→ What you should do
Return nothing but the lines from the one with "16 | vm_to_pu: 0.997 -> 0.999" through the one with "row order: Item ascending -> Item descending" in the data below, word for word and without pictures.

→ Edit difference data
═══

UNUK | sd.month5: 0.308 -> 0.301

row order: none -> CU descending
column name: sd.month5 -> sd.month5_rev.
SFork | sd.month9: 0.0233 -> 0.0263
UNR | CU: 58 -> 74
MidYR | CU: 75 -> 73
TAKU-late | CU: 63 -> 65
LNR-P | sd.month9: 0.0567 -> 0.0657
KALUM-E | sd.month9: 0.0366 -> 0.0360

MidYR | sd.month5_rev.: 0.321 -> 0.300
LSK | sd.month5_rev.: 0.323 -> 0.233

═══

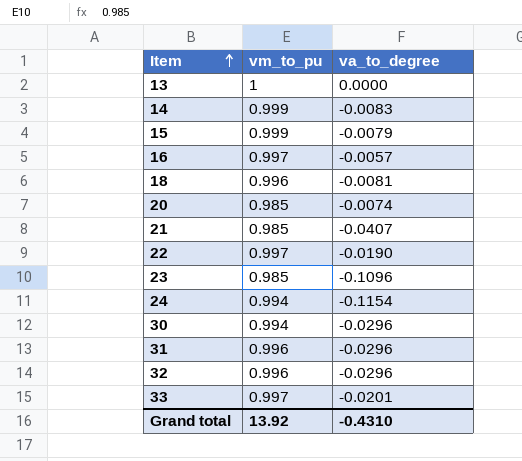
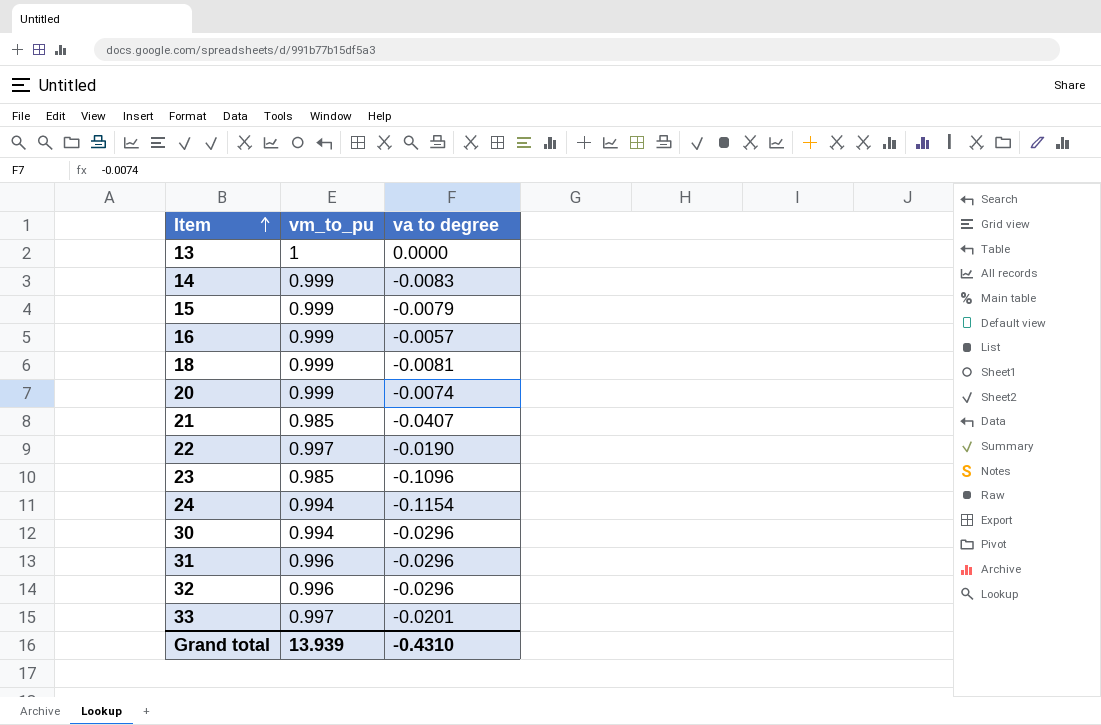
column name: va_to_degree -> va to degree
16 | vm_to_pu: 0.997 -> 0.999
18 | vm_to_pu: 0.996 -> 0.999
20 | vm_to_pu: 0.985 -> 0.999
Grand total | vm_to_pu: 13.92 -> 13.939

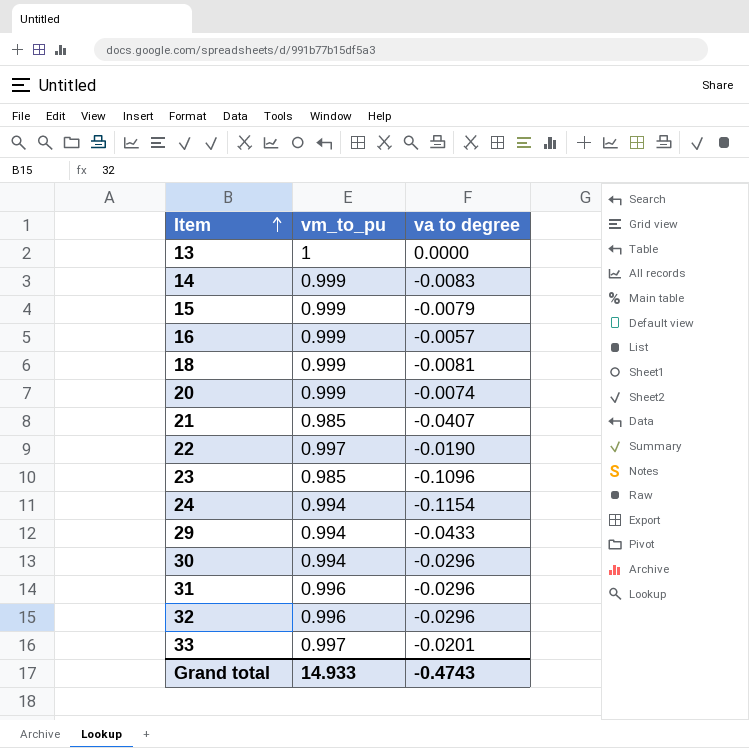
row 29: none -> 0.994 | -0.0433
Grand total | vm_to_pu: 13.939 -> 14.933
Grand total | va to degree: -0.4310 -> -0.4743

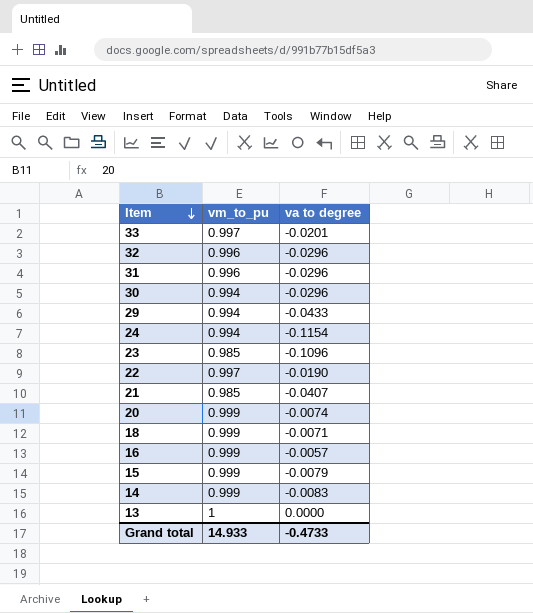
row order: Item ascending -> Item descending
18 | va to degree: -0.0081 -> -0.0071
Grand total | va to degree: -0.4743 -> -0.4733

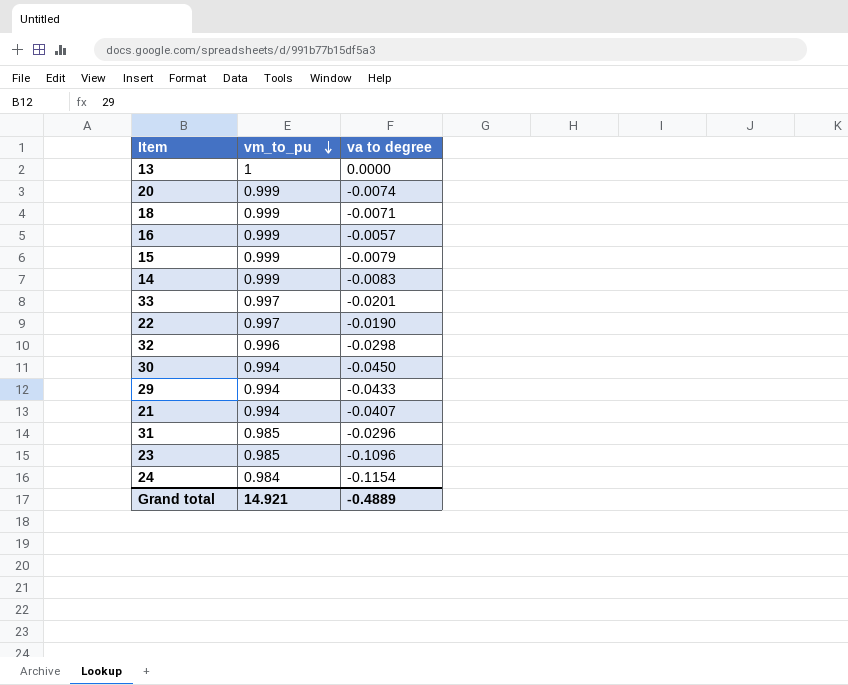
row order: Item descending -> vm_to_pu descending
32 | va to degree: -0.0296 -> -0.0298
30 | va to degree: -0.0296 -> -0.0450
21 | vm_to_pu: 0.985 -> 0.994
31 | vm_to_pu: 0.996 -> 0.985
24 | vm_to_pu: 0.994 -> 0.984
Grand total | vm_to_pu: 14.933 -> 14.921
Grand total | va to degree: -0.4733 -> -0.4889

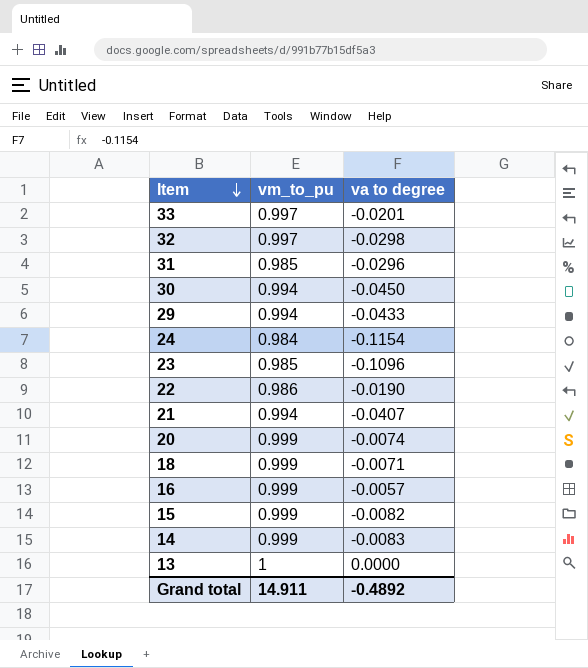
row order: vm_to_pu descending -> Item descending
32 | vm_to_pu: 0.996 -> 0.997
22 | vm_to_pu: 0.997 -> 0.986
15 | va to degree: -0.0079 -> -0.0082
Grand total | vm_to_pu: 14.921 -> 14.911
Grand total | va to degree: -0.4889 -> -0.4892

═══

→ Answer below
16 | vm_to_pu: 0.997 -> 0.999
18 | vm_to_pu: 0.996 -> 0.999
20 | vm_to_pu: 0.985 -> 0.999
Grand total | vm_to_pu: 13.92 -> 13.939

row 29: none -> 0.994 | -0.0433
Grand total | vm_to_pu: 13.939 -> 14.933
Grand total | va to degree: -0.4310 -> -0.4743

row order: Item ascending -> Item descending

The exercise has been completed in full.